沃爾森慷慨激昂地一番發言,滿意地看着貴族們眼中燃起的貪婪之火。就連之前猶豫的秃頂子爵眼中也閃爍着興奮的光芒。
“隻要籌集到三百萬以上的金币——諸位别像看怪物一樣看着我,我已經将名下所有的船隻都派往塞瀾,光是軍需物資就超過了這個數。而現在,這些錢是諸位共同的出資。當然,分成也是按出資比例計算。”
“可是,據說這塊港口并非永久歸我們所有?”有人尚存幾分清醒,提出質疑。
“哦,得了吧,光明神在上”他的女伴嗤笑一聲,“你還指望蠻族會拱手讓出永久土地?就不怕他們哪天翻臉,直接對你宣戰?”
領主也解釋着:“有時限的自主權,在這段時間裡,對方礙于承諾,明面上不好輕易翻臉。若是永久所有,反倒可能讓他們心生忌憚,提前撕毀協議。

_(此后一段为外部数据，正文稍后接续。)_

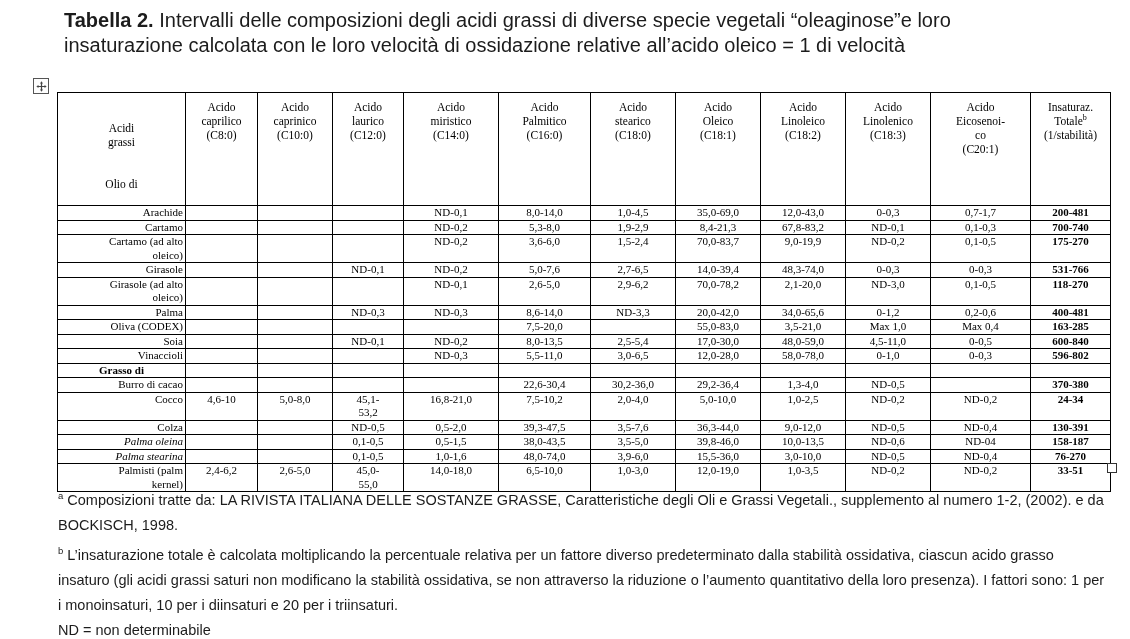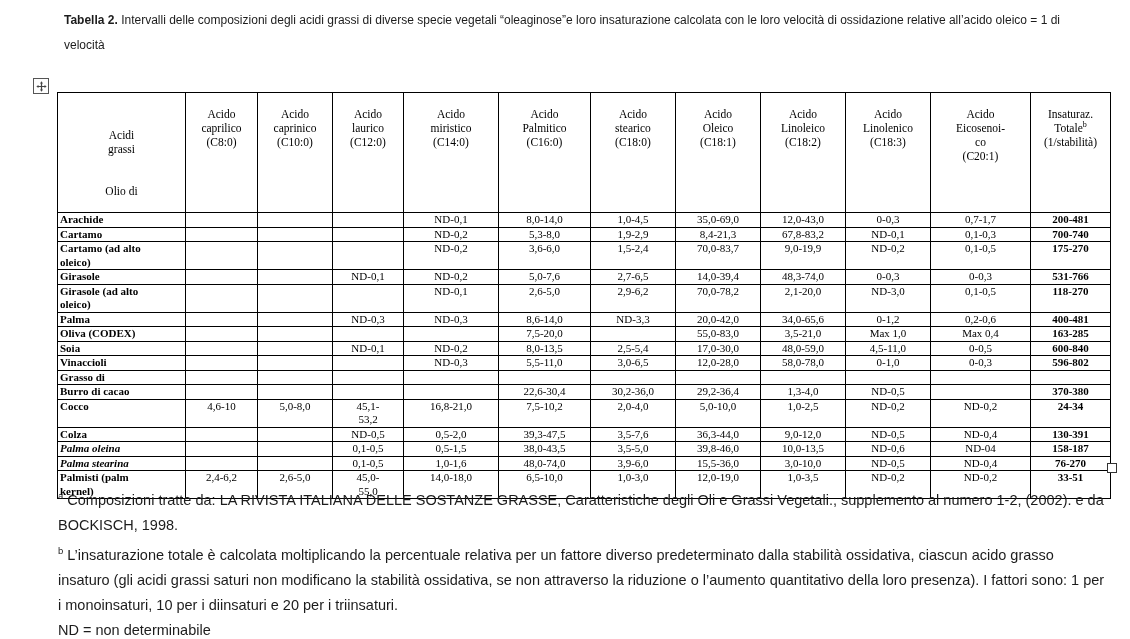"Tabella 2. Intervalli delle composizioni" .caption { font-size: 12px -> 20px }
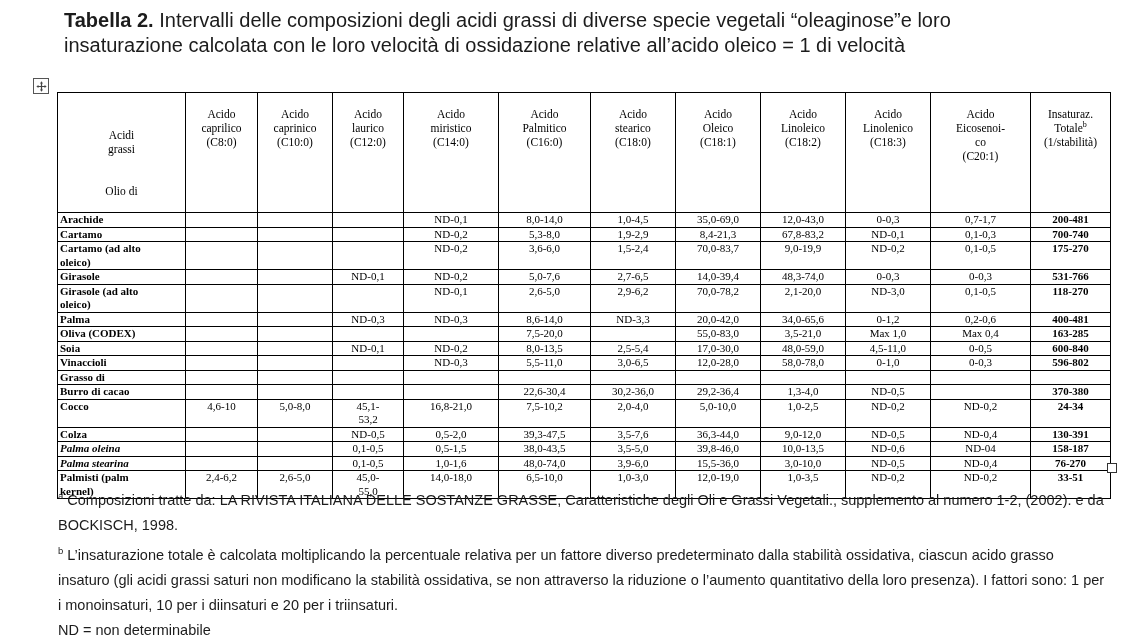"Acido" table.fat thead th { padding-top: 14px -> 7px }
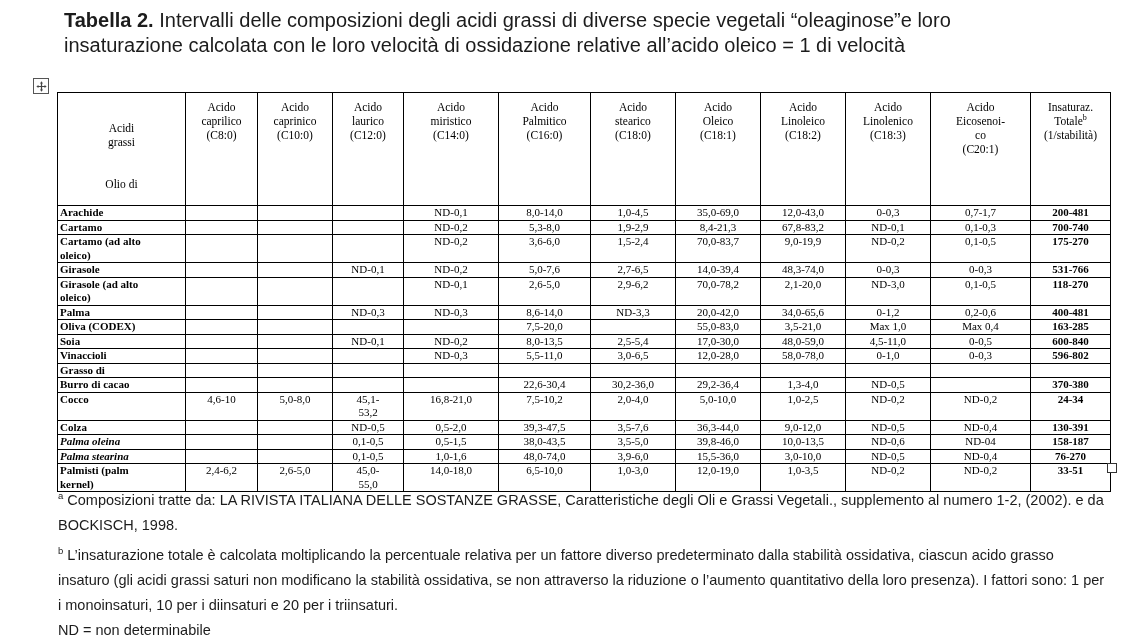"Arachide" td.lbl { font-weight: bold -> none; text-align: left -> right }
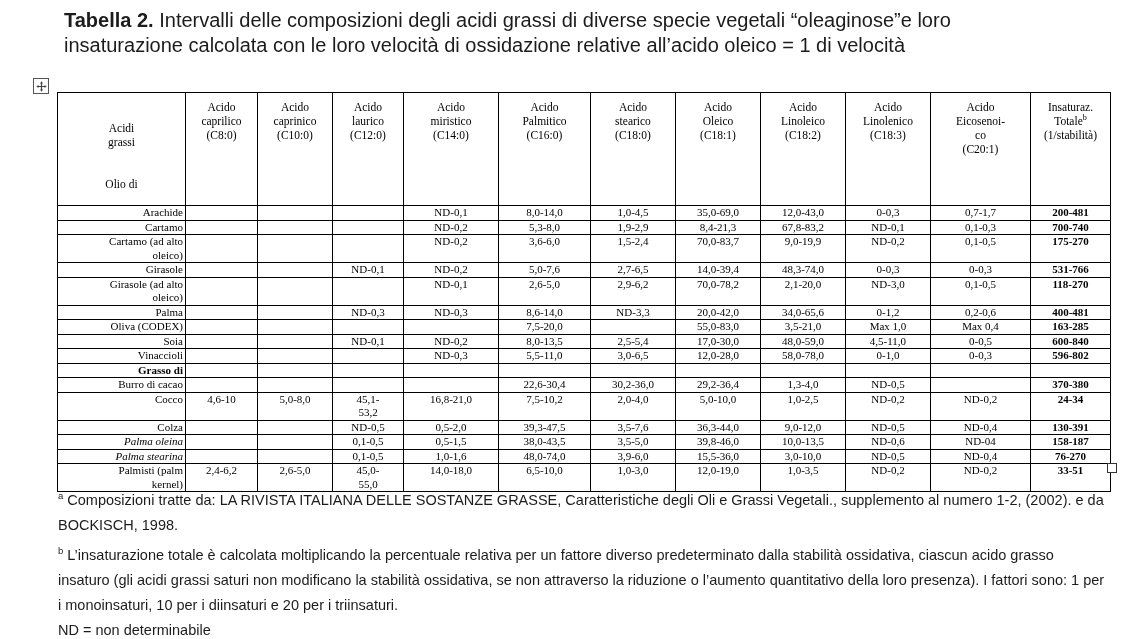"Grasso di" tr.section td.lbl { text-align: none -> center }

而且,光是前二十年,港口帶來的商機與财富,便足以讓你的家族立于不敗之地。”他頓了頓,目光掃過衆人,“至于百年之後?那又有誰在乎?說不定那些蠻人又要打成一團,屆時局勢如何,還未可知。眼下,這些港口将成為航線的關鍵補給點,拉長商路、拓寬貿易版圖……這才是最好的投資機會。”
整整三十個晝夜,梵提帝都的每場舞會都回蕩着沃爾的遊說聲。當滿載金币與奴隸的船隻終于駛向風泣灣時,他站在船舷邊思索——這場攻城戰若敗北,他将失去所有的退路;可若是勝利,他将迎接金錢的盛宴。
他站在船舷邊,遠遠望着仍被封鎖的港口,手中緊握着最新的戰報。局勢,遠比他想象的更加糟糕。
格羅姆已在城下困守兩月,然而亞綸卻穩坐城内,始終不為所動。每次交鋒都像是同樣的戲碼一再上演:
大炮轟鳴,破開城牆;小股部隊趁勢突進;守軍頑強抵抗,修補缺口;攻勢被遏,戰事終止。
這場漫長的拉鋸戰,讓人倍感煎熬。
更糟糕的是,那些被寄予厚望的大炮每次裝填彈藥都需耗費近三個小時,甚至偶有炸膛,反倒讓格羅姆方損失慘重。而每逢填平護城河,步兵列陣前行,亞綸總能在城頭發動雷霆反擊,輕而易舉地粉碎他的企圖。
時間拖得越久,士氣越發低落。深冬将至,若局勢再無轉機,恐怕敗局已定。
“不行。”沃爾森心想:“我不是來目睹格羅姆的戰敗的。海灣城防的薄弱早已被告知,但如何進入海灣……”
他實在是惱火——派遣了所有船隻,停止了他的商線,到頭來卻連戰場也進不去!
就在這時,他又收獲了另一個壞消息:他之前派遣的七艘船隻,從半島南部嘗試突襲,竟全數折損于暗礁之中。
“該死!”一向表面沉穩的領主都忍不住出聲怒罵,“難道要讓船隻自己長腳,上陸奔跑不成?”
話音未落,他的腦海中忽然閃過一道靈光。
沒錯,水路行不通,可半島的平原地勢卻相對平緩,若能想辦法在陸地上運輸船隻,或許能出其不意,繞開海灣的封鎖線!
他興奮地握拳,細細思索:眼下形勢緊迫,拖下去隻有死路一條,唯有速戰速決。他掃了一眼身後的船隊,心中已有計策。
奴隸、戰俘、北鄰坎貝爾森林的木材——這些資源足夠支撐一次大膽的嘗試。
他急忙找到船長,低聲問道:“船上還有多少牛羊脂油?”
“大人,大約300馬耳脫①。”
“好極了!”沃爾森眼中光芒閃動,“立刻挑選幾隊奴隸,每五人一組,上岸砍樹。”
“砍樹?”船長愣住了,“大人,您是要建攻城器械嗎?”
“不。”沃爾森緩緩勾起嘴角,眼中燃燒着瘋狂與決絕的光芒:“我們要——陸地行舟!”